▶ _Your goal_
Looking at the records below, count how many lines contain the string "lening". Give that number alone.

*****

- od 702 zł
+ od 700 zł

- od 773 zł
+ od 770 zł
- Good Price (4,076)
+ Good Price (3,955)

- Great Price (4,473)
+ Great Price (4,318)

*****

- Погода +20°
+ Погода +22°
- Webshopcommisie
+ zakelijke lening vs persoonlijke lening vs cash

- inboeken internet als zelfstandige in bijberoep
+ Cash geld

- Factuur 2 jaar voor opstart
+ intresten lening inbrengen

*****

▶ _Written reply_
2